John Elwood reviews Monday’s relisted and held cases.
Happy Belated Earth Day, everybody! I don’t know how you marked the occasion, but I got a little carried away with organic gin at a tree-planting and wound up buying so many super-efficient LED light bulbs and locally made artisanal bulbs I couldn’t even cart them all home in my GMC Denali – which, a bit ironically, runs on baby seals I have delivered by air freight. But anyhoo, even the Court got into the act, releasing yesterday’s order list using a new low-impact PDF that uses twenty-two percent fewer electrons than a conventional PDF.* So without any more contrived yammerings, let’s see what news it brought on the relist and hold front.
We begin, as always, by examining the fate of our previous relist. Advocates for New York’s entirely just system of rent regulation and its uniformly deserving beneficiaries took a break from writing earnest emails to snarky bloggers so they could mark the Court’s decision to deny cert. in last week’s lone relist, Harmon v. Kimmel, 11-496, without opinion. The case challenged New York’s rent control system as an unconstitutional uncompensated taking. While I expected the Court to deny cert., I was a bit surprised that after calling for a response and relisting, there was no dissent from denial of cert.
It’s slim pickin’s again this week with only one new relist. A federal district court granted habeas relief to the petitioner in Montgomery v. Robinson, Warden, 11-8360, a capital habeas case, based on his Brady challenge alleging the prosecution wrongly withheld a pretrial police report with information damaging to its theory of the case. An en banc Sixth Circuit reversed, holding, eleven to five, that the Ohio Court of Appeals did not unreasonably apply clearly established Supreme Court precedent. In his petition, Montgomery also claims the trial court erred by not striking a juror whom he believes was mentally incompetent and prejudiced against him, who evidently stated that she had a vision in which the defendant’s mitigation expert appeared to her as Satan while she was undergoing electroshock treatment in 1964. It looks to me like the Court has relisted the case to give the Justices time to digest the record, which arrived in mid-April, about a week after the Court called for it. (In a related vein, the Court called for the record Thursday in another capital habeas case that was scheduled for the Friday Conference, Garcia v. California, 11-8371, involving allegations that a victim-impact videotape was unfairly prejudicial; the Court eventually will relist that case when it has had time to review the record, which arrived Monday.)

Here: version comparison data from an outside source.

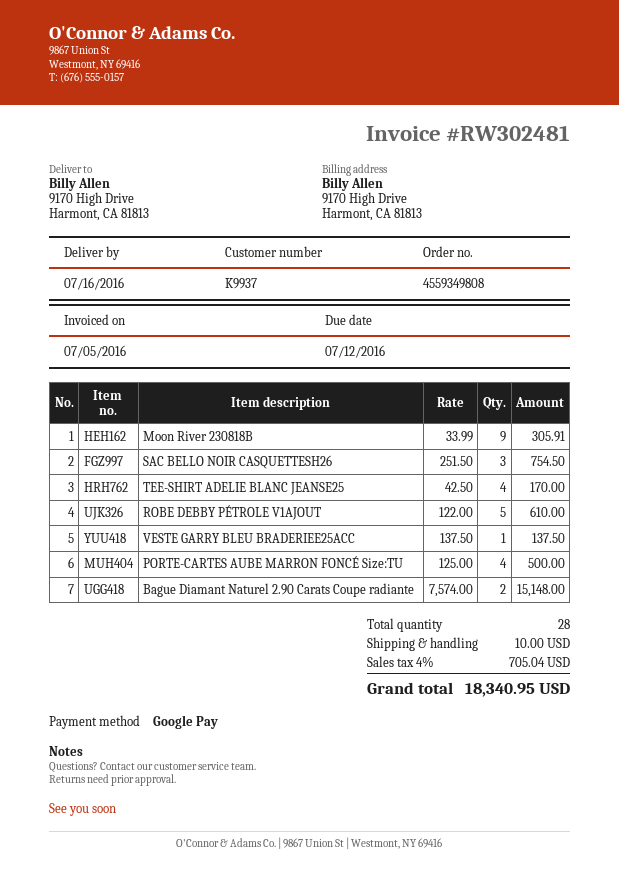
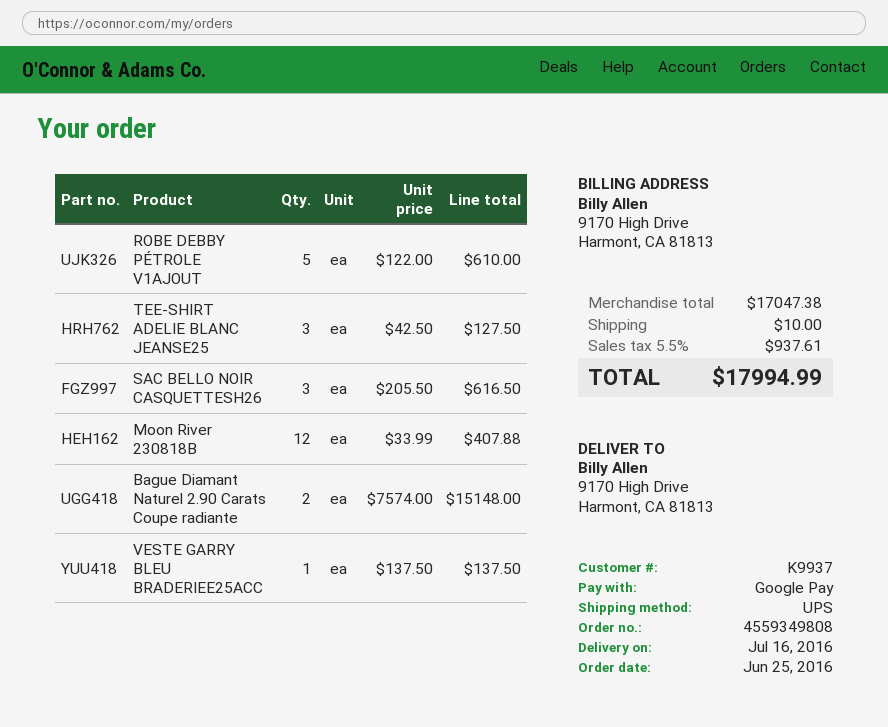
Moon River 230818B: 9 x 33.99 = 305.91 -> 12 x 33.99 = 407.88
SAC BELLO NOIR CASQUETTESH26: 3 x 251.50 = 754.50 -> 3 x 205.50 = 616.50
TEE-SHIRT ADELIE BLANC JEANSE25: 4 x 42.50 = 170.00 -> 3 x 42.50 = 127.50
PORTE-CARTES AUBE MARRON FONCÉ Size:TU: 4 x 125.00 = 500.00 -> none
tax: 4% = 705.04 -> 5.5% = 937.61
total: 18340.95 -> 17994.99

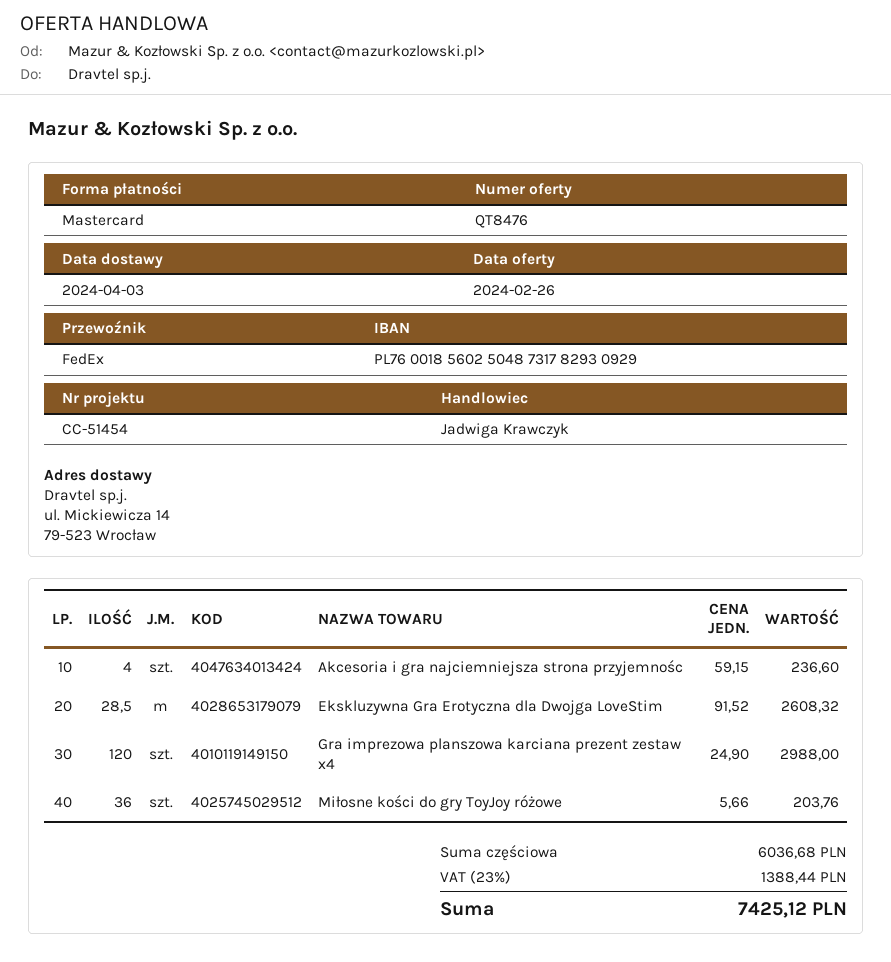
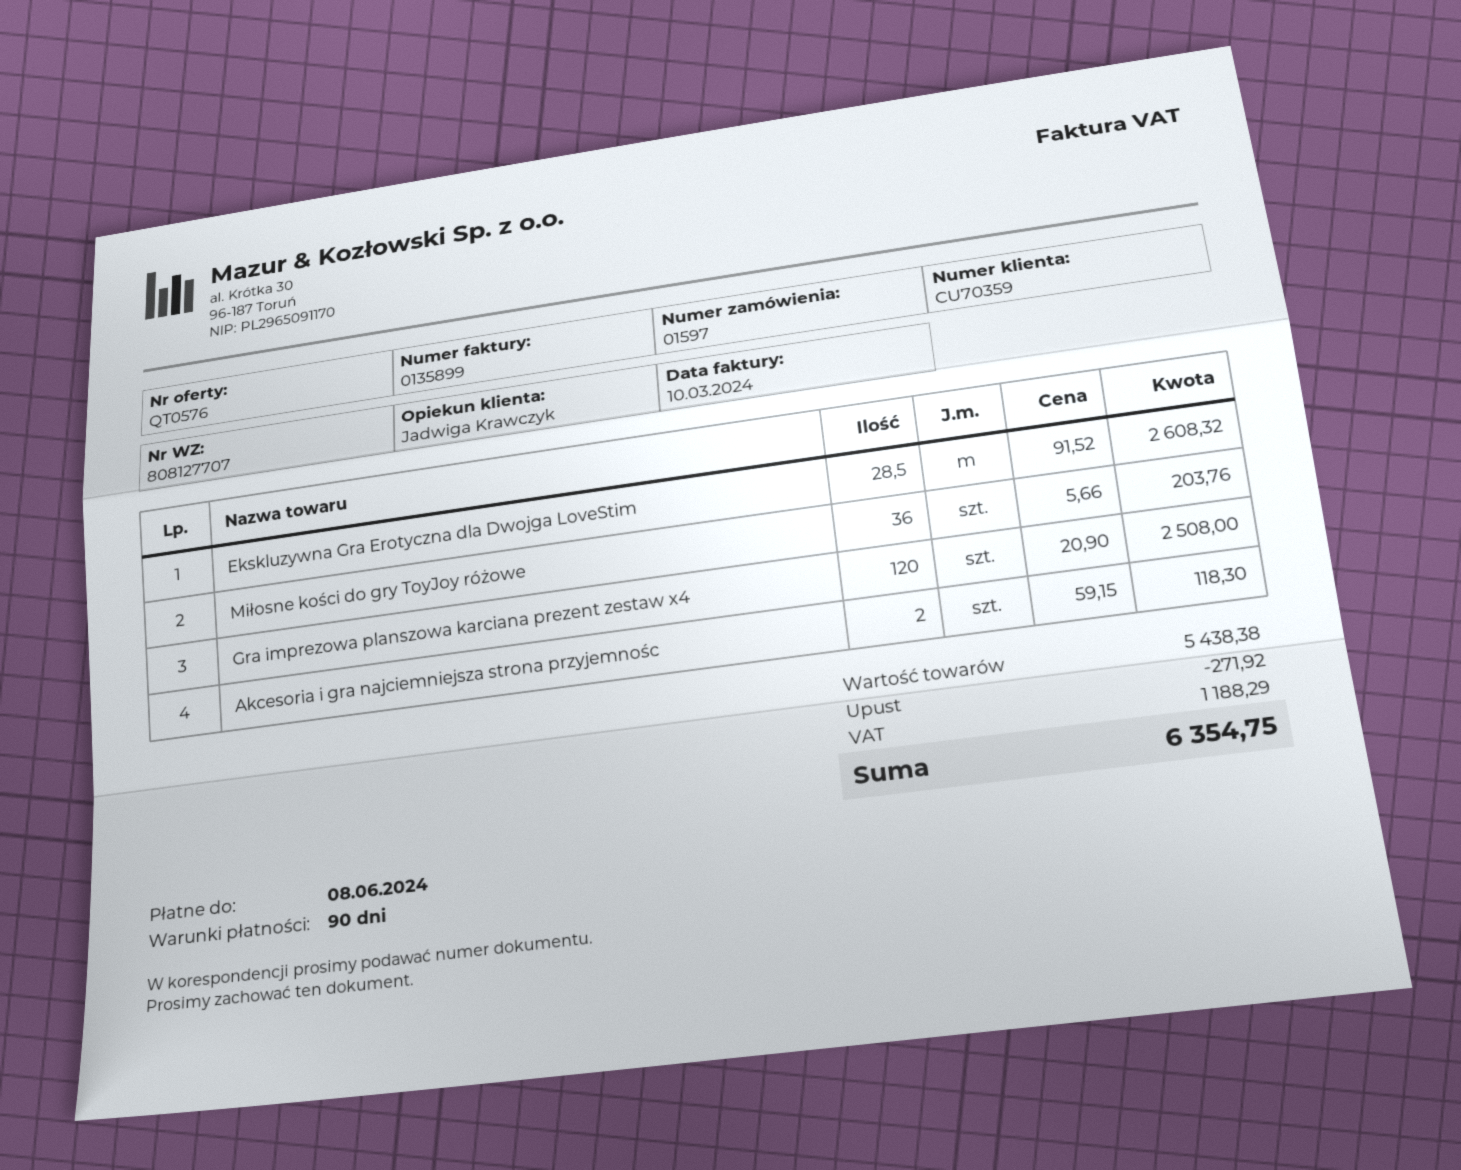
quote number: QT8476 -> QT0576
Akcesoria i gra najciemniejsza strona przyjemnośc: 4 x 59.15 = 236.60 -> 2 x 59.15 = 118.30
Gra imprezowa planszowa karciana prezent zestaw x4: 120 x 24.90 = 2988.00 -> 120 x 20.90 = 2508.00
subtotal: 6036.68 -> 5438.38
discount: none -> 271.92
tax: 1388.44 -> 1188.29
total: 7425.12 -> 6354.75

To go along with our one relist we have one hold, also from the Sixth Circuit: Brown v. Bobby, Warden, 11-807, appears to be on hold for Johnson v. Williams (formerly known as Cavazos v. Williams), 11-465. Both cases concern whether a habeas petitioner’s claim has been “adjudicated on the merits” for purposes of 28 U.S.C. § 2254(d) where the state court denied relief in an explained decision but did not expressly acknowledge a federal-law basis for the claim. (Regular readers probably noted the absence of the usual plethora of holds for Dorsey v. United States, 11-5683, and Hill v. United States, 11-5721, but according to our earlier postulate, the Dorsey/Hill floodgates are only reliably loosed when the Court has more than three holds in a given week.)
Mercifully, that is all for this week. The Justices will be in Conference again this Friday, which just happens to be Arbor Day, so join me back here next week as we attempt to reduce our carbon footprint by recycling old jokes.
Thanks to Eric White for compiling and drafting this update.
*In the interests of complete accuracy, I should note that I just now made this up.
Montgomery v. Robinson, Warden (relisted after the 4/13 Conference)
Issue(s): (1) Whether the en banc Sixth Circuit correctly held that the Ohio courts did not unreasonably apply Brady v. Maryland, 373 U.S. 83 (1963), by concluding that a withheld police report was not material to either Montgomery’s guilt or punishment; and (2) whether the Sixth Circuit properly concluded that the Ohio courts did not unreasonably apply clearly established federal law by rejecting Montgomery’s claim that the trial court abused its discretion by failing to question or remove a juror who said she had seen defendant’s mitigation expert appearing as Satan in a dream while she was undergoing shock treatment.